Ballot Generators from Parameters: the Dirichlet Distribution¶
In the VoteKit world of ballot generating, there are usually 4 parameters that need to be chosen. - Bloc proportions - Cohesion parameters - Preference intervals - Candidates per bloc
Instead of choosing a preference interval, VoteKit also makes it possible to generate a preference interval using the Dirichlet distribution. The Dirichlet distribution samples a point from a simplex, in this case the candidate simplex.
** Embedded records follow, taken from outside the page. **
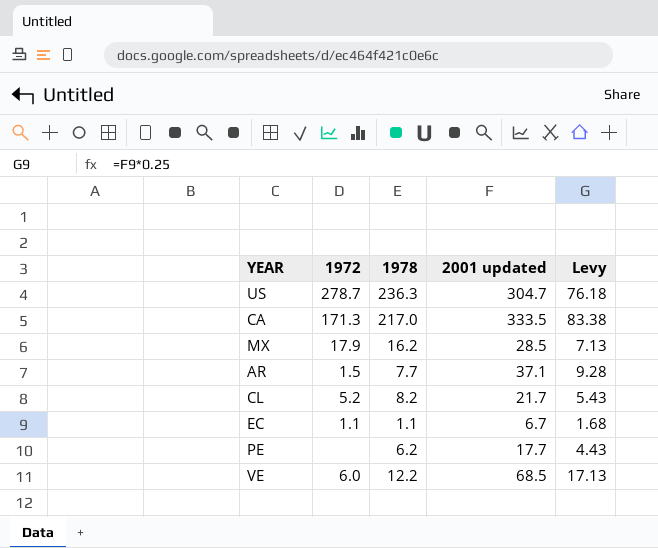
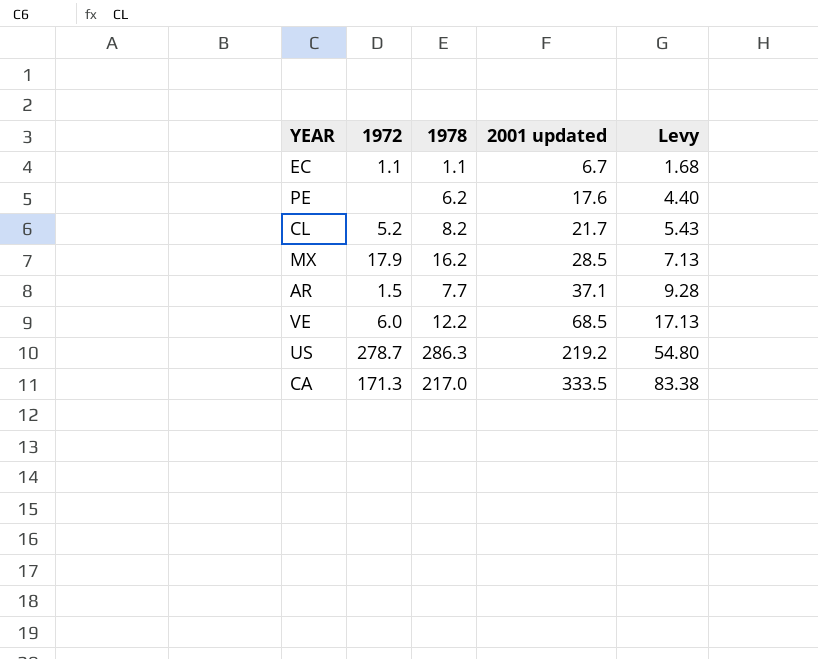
row order: none -> 2001 updated ascending
PE | 2001 updated: 17.7 -> 17.6
PE | Levy: 4.43 -> 4.40
US | 1978: 236.3 -> 286.3
US | 2001 updated: 304.7 -> 219.2
US | Levy: 76.18 -> 54.80

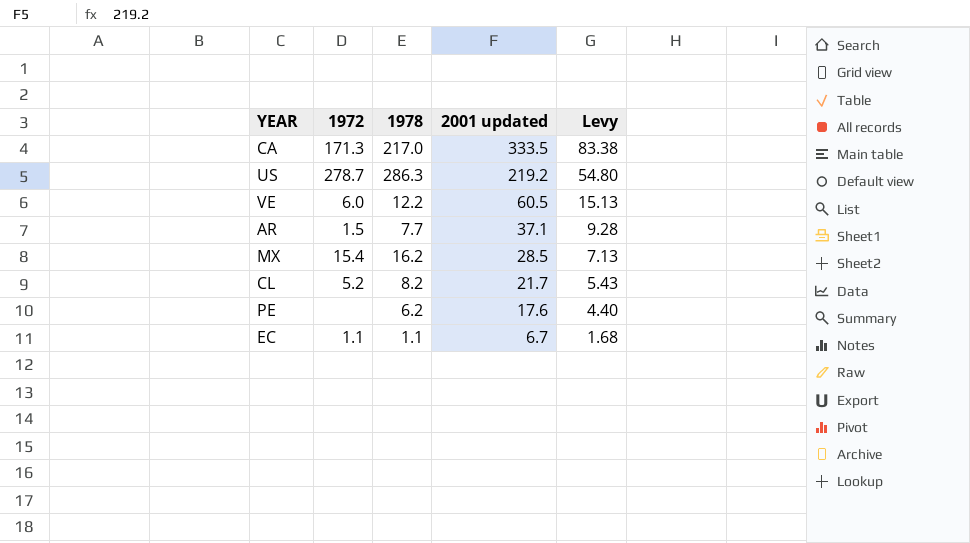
row order: 2001 updated ascending -> 2001 updated descending
VE | 2001 updated: 68.5 -> 60.5
VE | Levy: 17.13 -> 15.13
MX | 1972: 17.9 -> 15.4

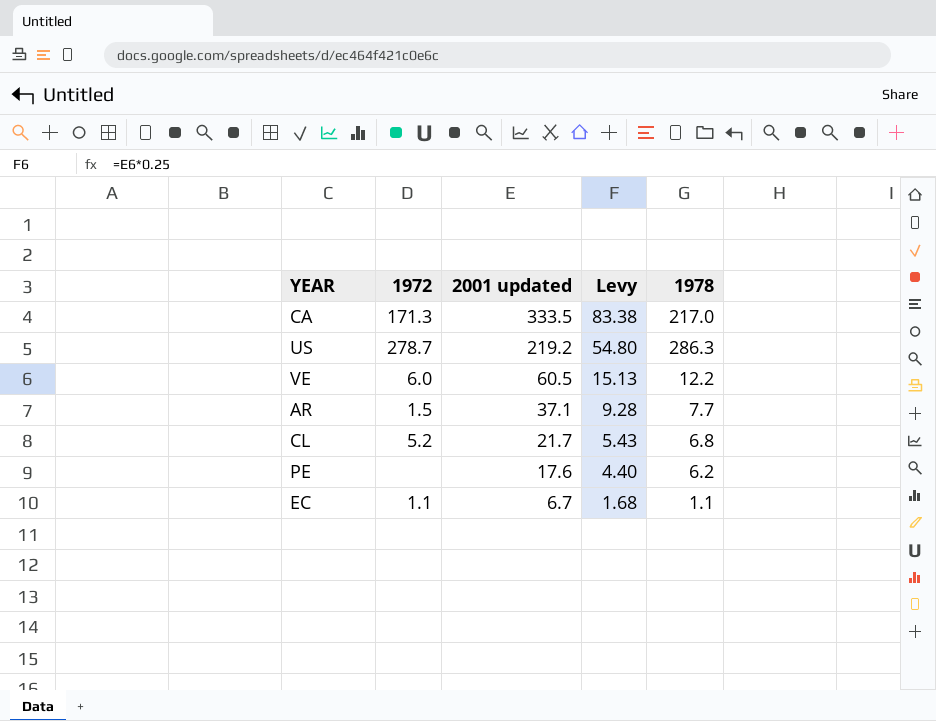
column 1978 | position: 3 -> 5
row MX: 15.4 | 16.2 | 28.5 | 7.13 -> none
CL | 1978: 8.2 -> 6.8

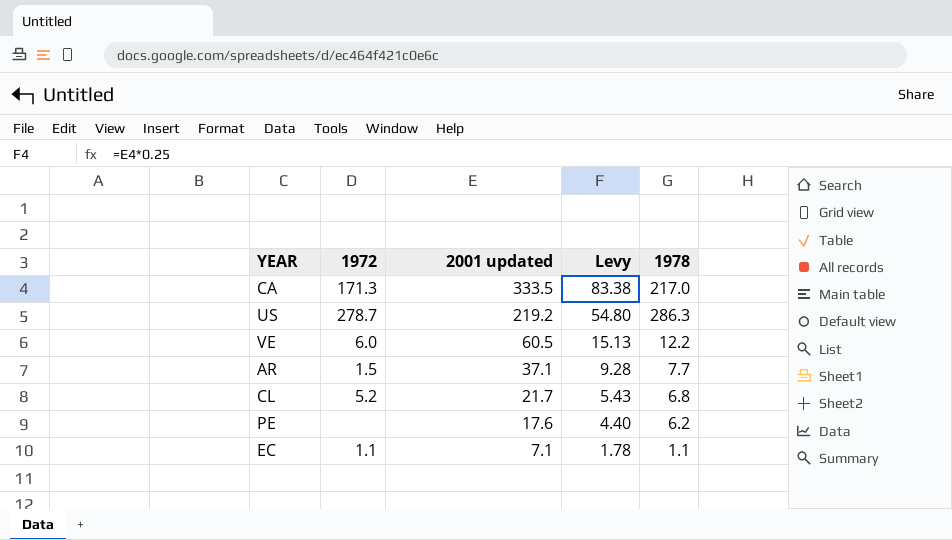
EC | 2001 updated: 6.7 -> 7.1
EC | Levy: 1.68 -> 1.78

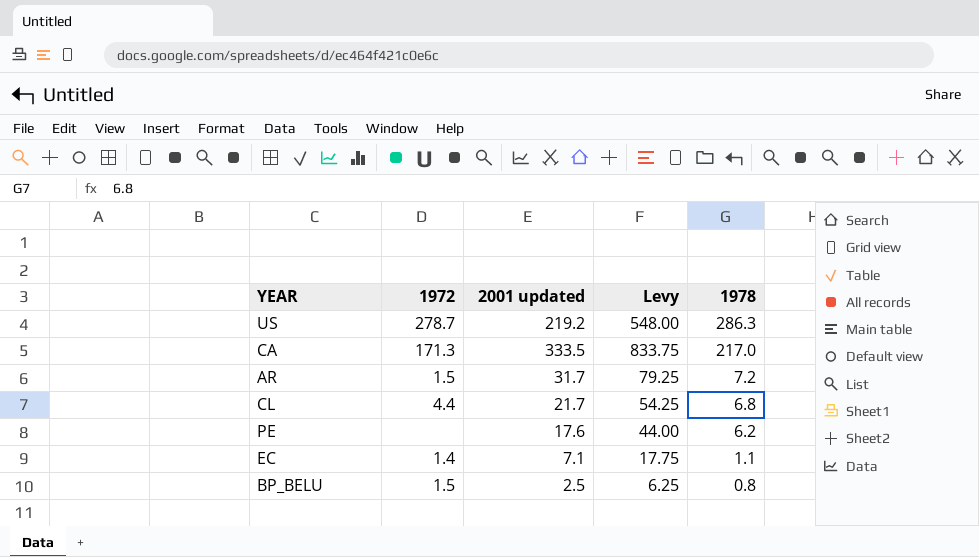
row order: 2001 updated descending -> 1978 descending
column Levy | formula: [2001 updated] * 0.25 -> [2001 updated] * 2.5
row VE: 6.0 | 60.5 | 15.13 | 12.2 -> none
AR | 2001 updated: 37.1 -> 31.7
AR | 1978: 7.7 -> 7.2
CL | 1972: 5.2 -> 4.4
EC | 1972: 1.1 -> 1.4
row BP_BELU: none -> 1.5 | 2.5 | 6.25 | 0.8

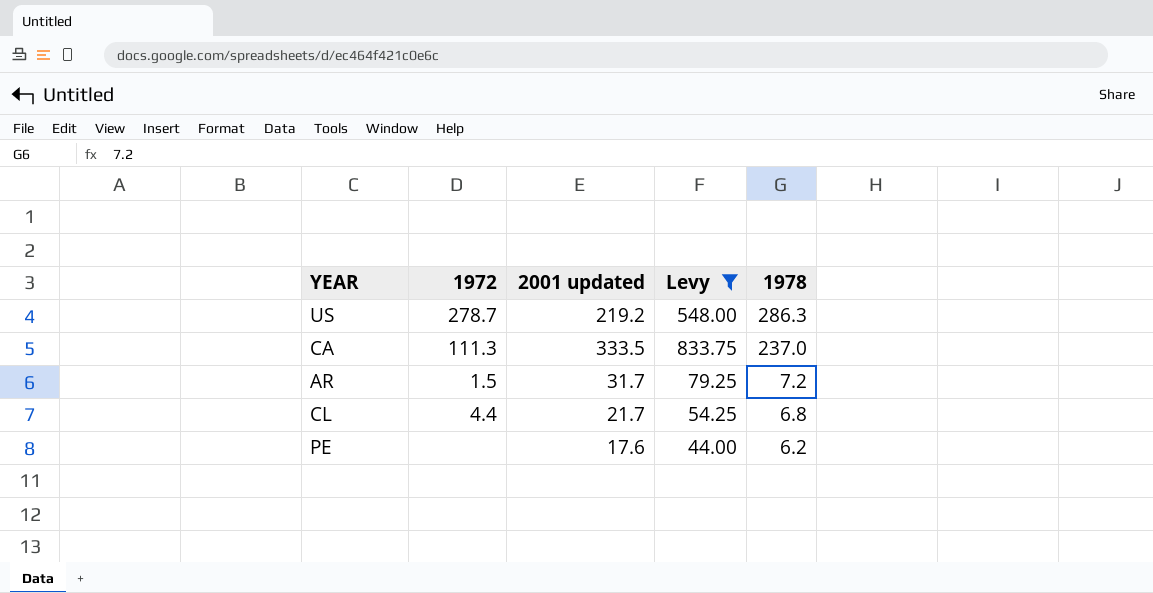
filter: none -> Levy >= 44.00
CA | 1972: 171.3 -> 111.3
CA | 1978: 217.0 -> 237.0

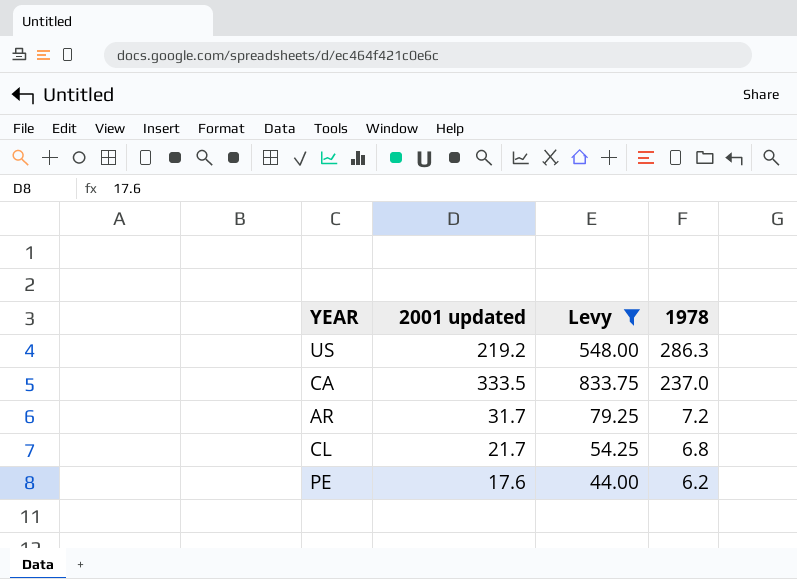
column 1972 | position: 2 -> none

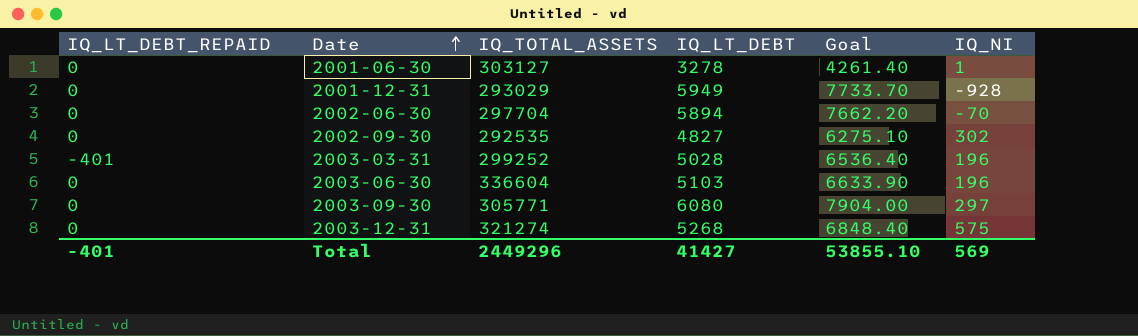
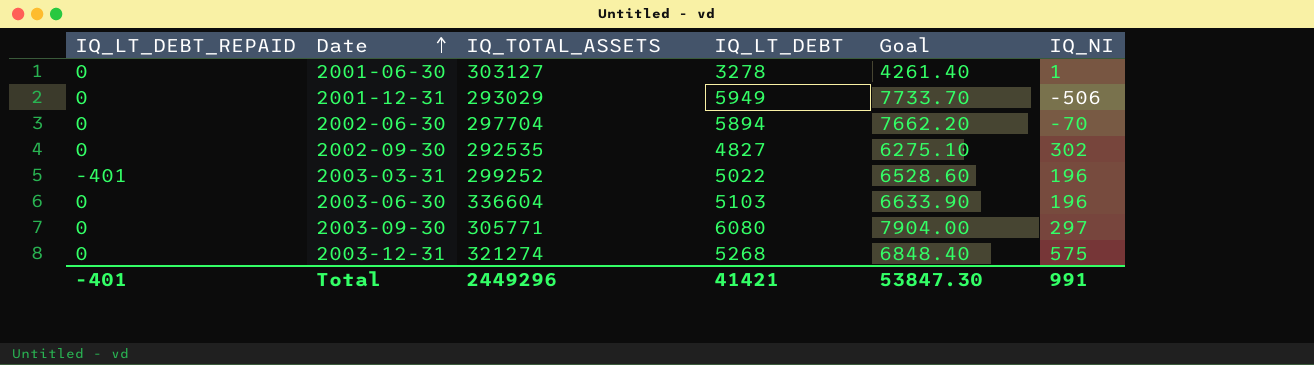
2001-12-31 | IQ_NI: -928 -> -506
2003-03-31 | IQ_LT_DEBT: 5028 -> 5022
2003-03-31 | Goal: 6536.40 -> 6528.60
Total | IQ_LT_DEBT: 41427 -> 41421
Total | Goal: 53855.10 -> 53847.30
Total | IQ_NI: 569 -> 991

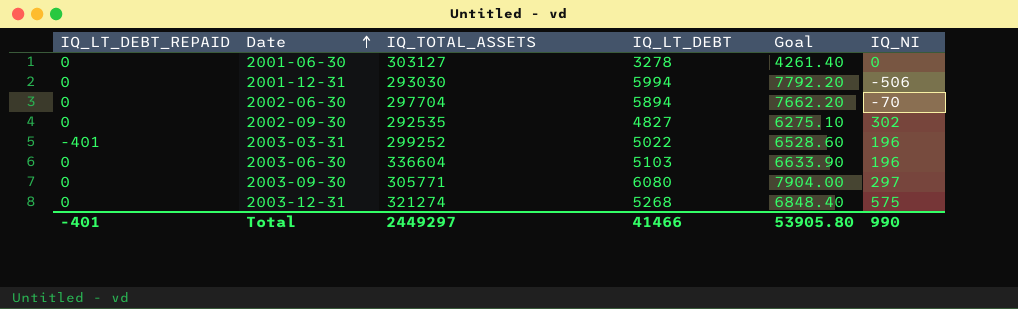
2001-06-30 | IQ_NI: 1 -> 0
2001-12-31 | IQ_TOTAL_ASSETS: 293029 -> 293030
2001-12-31 | IQ_LT_DEBT: 5949 -> 5994
2001-12-31 | Goal: 7733.70 -> 7792.20
Total | IQ_TOTAL_ASSETS: 2449296 -> 2449297
Total | IQ_LT_DEBT: 41421 -> 41466
Total | Goal: 53847.30 -> 53905.80
Total | IQ_NI: 991 -> 990

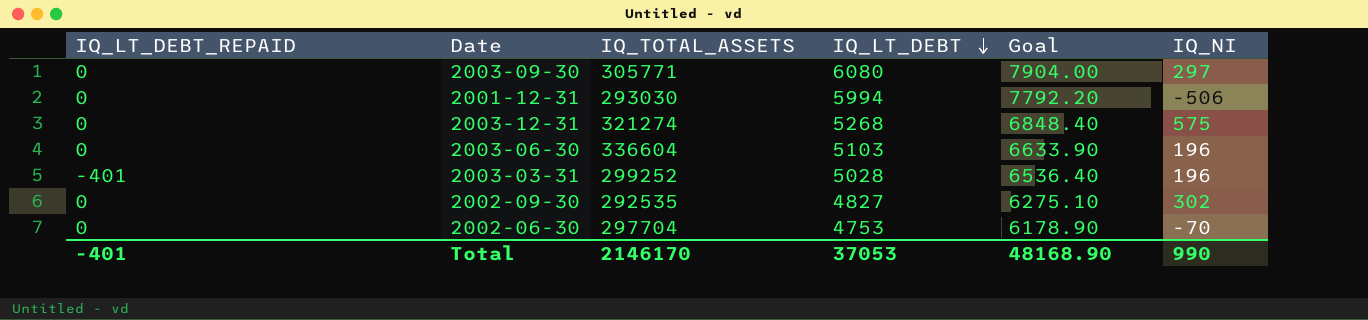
row order: Date ascending -> IQ_LT_DEBT descending
row 2001-06-30: 0 | 303127 | 3278 | 4261.40 | 0 -> none
2003-03-31 | IQ_LT_DEBT: 5022 -> 5028
2003-03-31 | Goal: 6528.60 -> 6536.40
2002-06-30 | IQ_LT_DEBT: 5894 -> 4753
2002-06-30 | Goal: 7662.20 -> 6178.90
Total | IQ_TOTAL_ASSETS: 2449297 -> 2146170
Total | IQ_LT_DEBT: 41466 -> 37053
Total | Goal: 53905.80 -> 48168.90

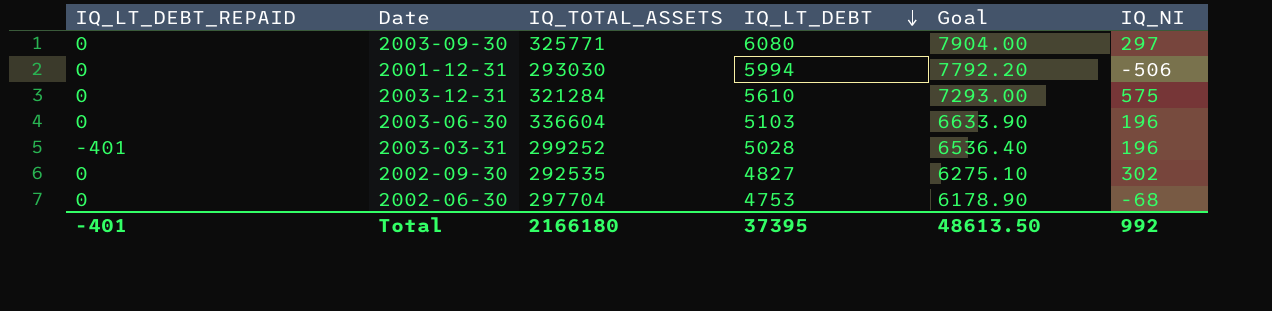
2003-09-30 | IQ_TOTAL_ASSETS: 305771 -> 325771
2003-12-31 | IQ_TOTAL_ASSETS: 321274 -> 321284
2003-12-31 | IQ_LT_DEBT: 5268 -> 5610
2003-12-31 | Goal: 6848.40 -> 7293.00
2002-06-30 | IQ_NI: -70 -> -68
Total | IQ_TOTAL_ASSETS: 2146170 -> 2166180
Total | IQ_LT_DEBT: 37053 -> 37395
Total | Goal: 48168.90 -> 48613.50
Total | IQ_NI: 990 -> 992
For three candidates, the candidate simplex is a triangle, where each corner represents a candidate. A point in the triangle is a vector of length 3 whose entries are non-negative and sum to 1 (exactly what a preference interval is!). A point that is close to a vertex is a preference interval with high support for one candidate. A point near the center of the triangle is a preference interval with near equal support for all three.
The Dirichlet distribution is parameterized by a parameter \(\alpha \in (0,\infty)\). As \(\alpha\to\infty\), the distribution's mass moves towards the center of the simplex, so we get preference intervals that have more equal support for all candidates. As \(\alpha\to 0\), the distribution's mass moves towards the corners, so we get preference intervals that have strong support for one candidate. When \(\alpha=1\), all bets are off and could produce any preference interval.
By using the Dirichlet distribution instead of a fixed preference interval, you can study how the behavior of voters impacts elections. - What happens in STV elections when voters have a strong preference for one candidate? A diffuse preference for all?
Let's see an example of how to construct ballots using the Dirichlet parameters.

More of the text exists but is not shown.